About this exercise> Which lines run from the one containing "(462, 769) //" to the end of the listing below? Write them out exactly, both ends included, with nothing else.

(Records for this exercise)

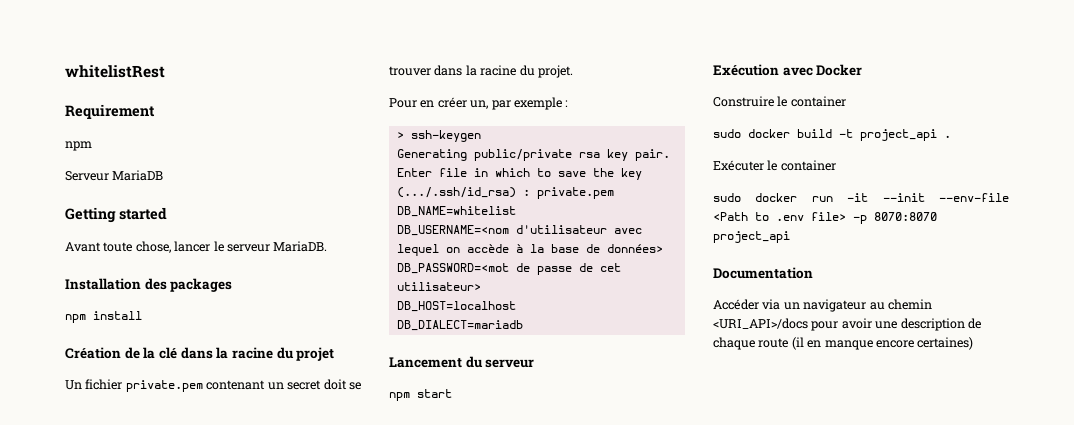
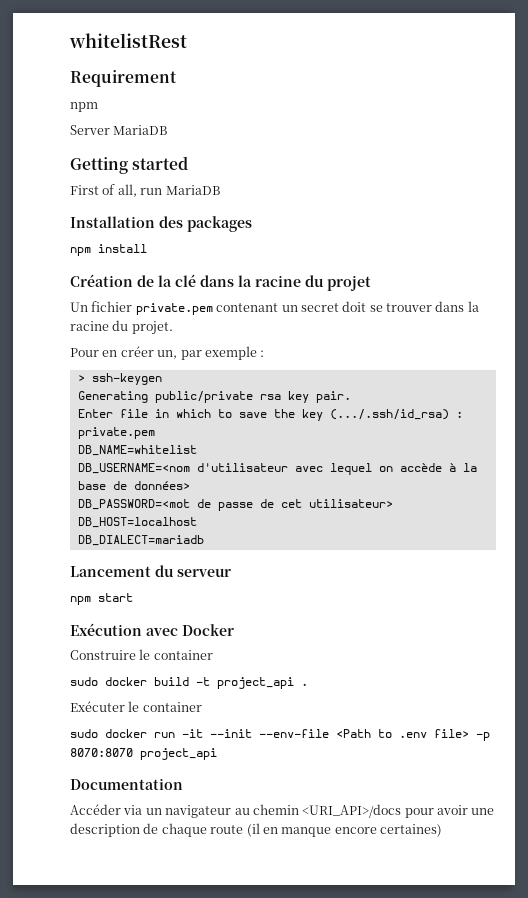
[65,171,109,181] Serveur -> [70,125,110,135] Server
[65,241,328,253] Avant toute chose, lancer le serveur MariaDB. -> [70,184,220,197] First of all, run MariaDB

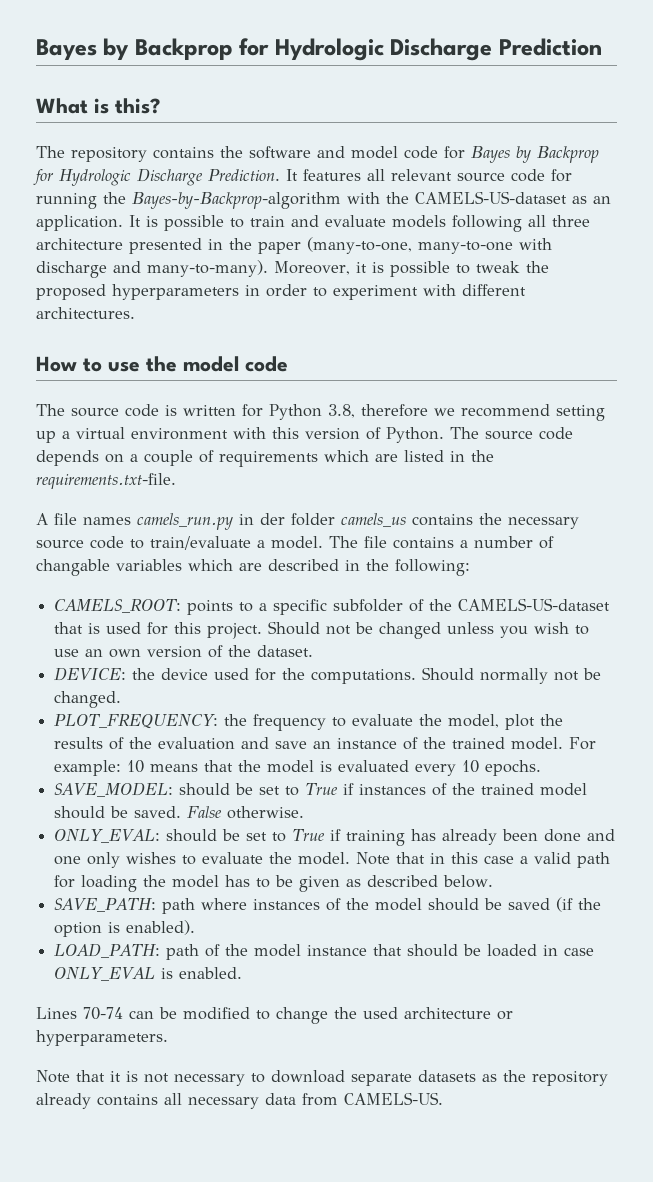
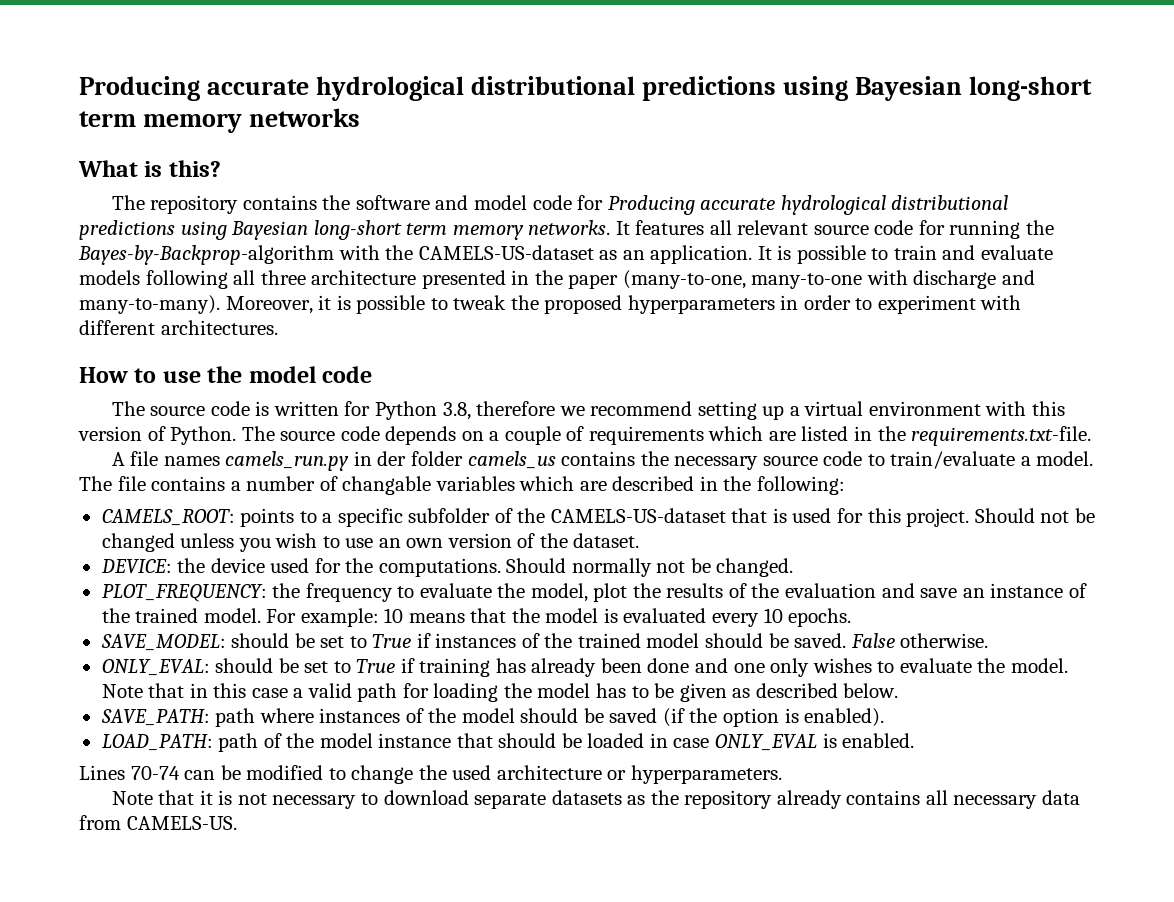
[36,38,602,61] Bayes by Backprop for Hydrologic Discharge Prediction -> [79,76,1093,101] [79,108,361,133] Producing accurate hydrological distributional predictions using Bayesian long-short term memory networks
[471,146,599,163] [33,168,280,186] Bayes by Backprop for Hydrologic Discharge Prediction. -> [607,195,1009,215] [79,220,611,240] Producing accurate hydrological distributional predictions using Bayesian long-short term memory networks.

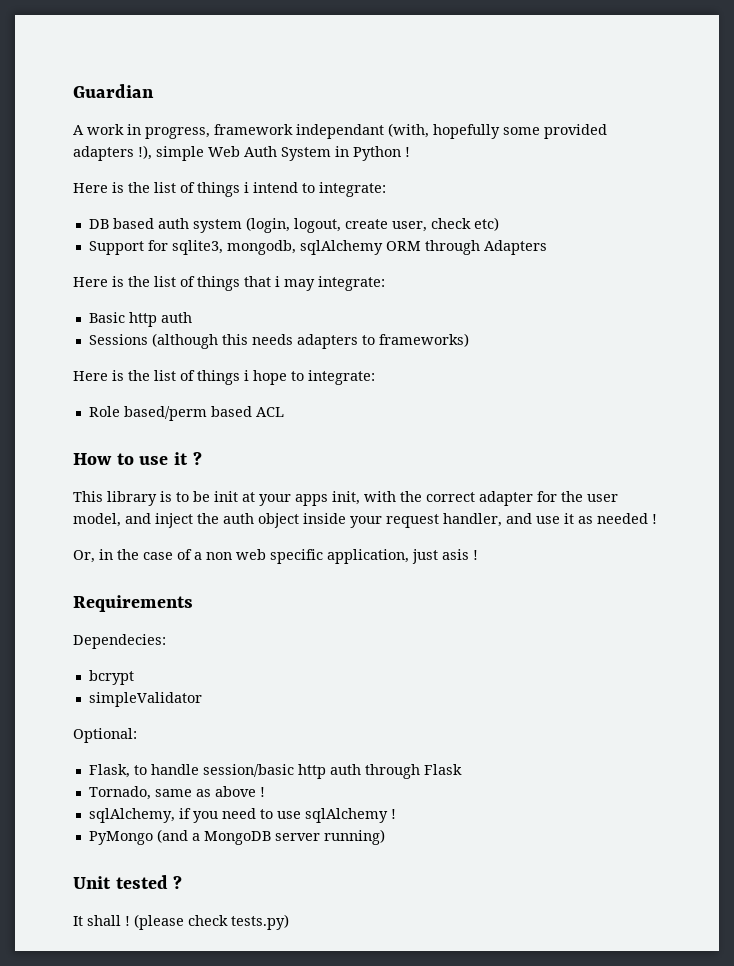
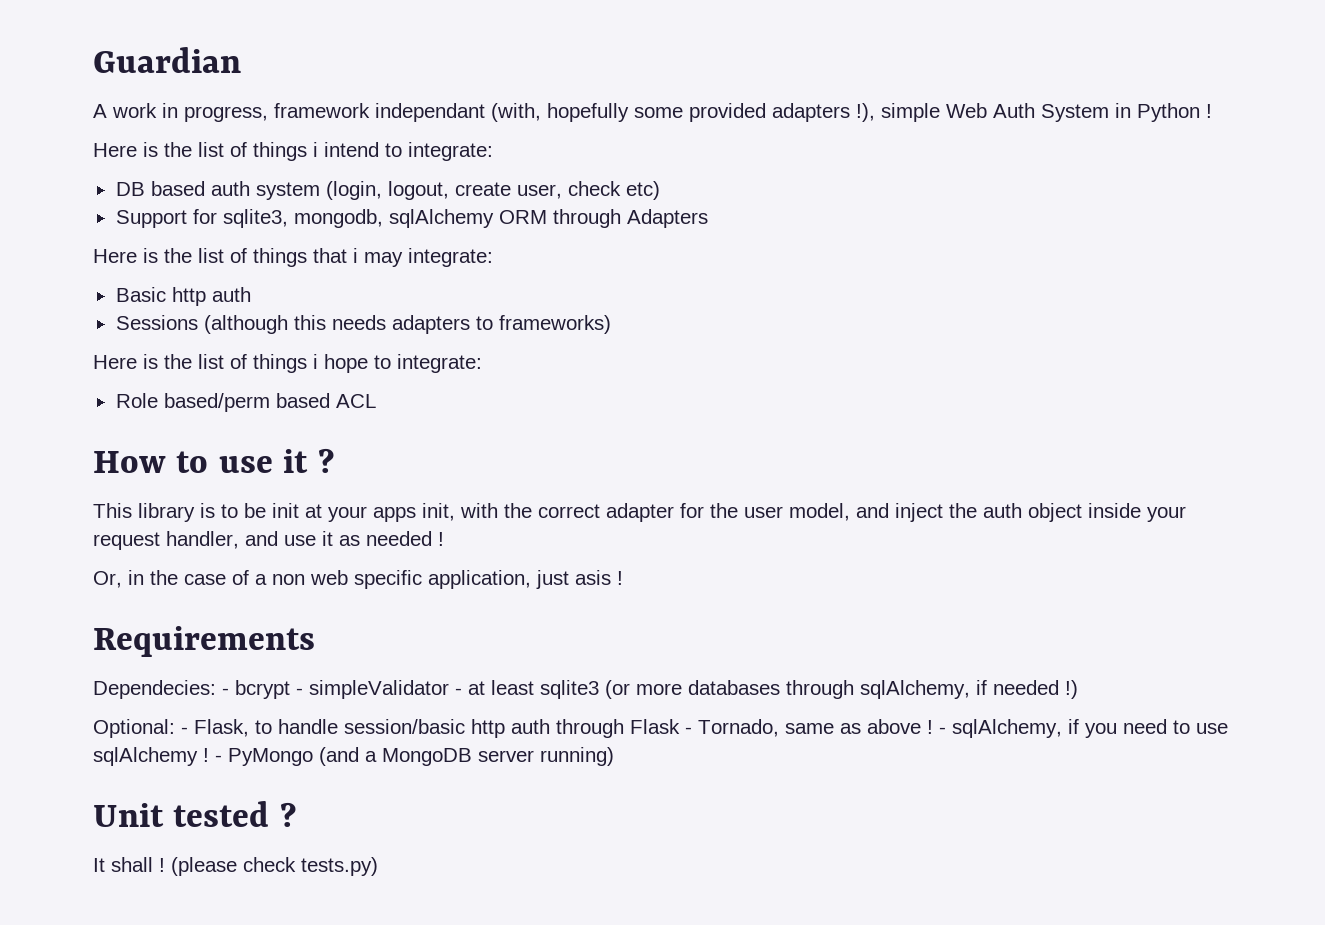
(166, 641) // -> [222,688,229,695] -
(134, 677) // -> [296,688,303,695] -
(202, 699) none -> [455,680,1078,699] - at least sqlite3 (or more databases through sqlAlchemy, if needed !)
(137, 735) // -> [181,727,188,734] -
(462, 769) // -> [685,727,692,734] -
(265, 792) // -> [939,727,946,734] -
(396, 814) // -> [215,755,222,762] -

(End Records for this exercise)

The answer>
(462, 769) // -> [685,727,692,734] -
(265, 792) // -> [939,727,946,734] -
(396, 814) // -> [215,755,222,762] -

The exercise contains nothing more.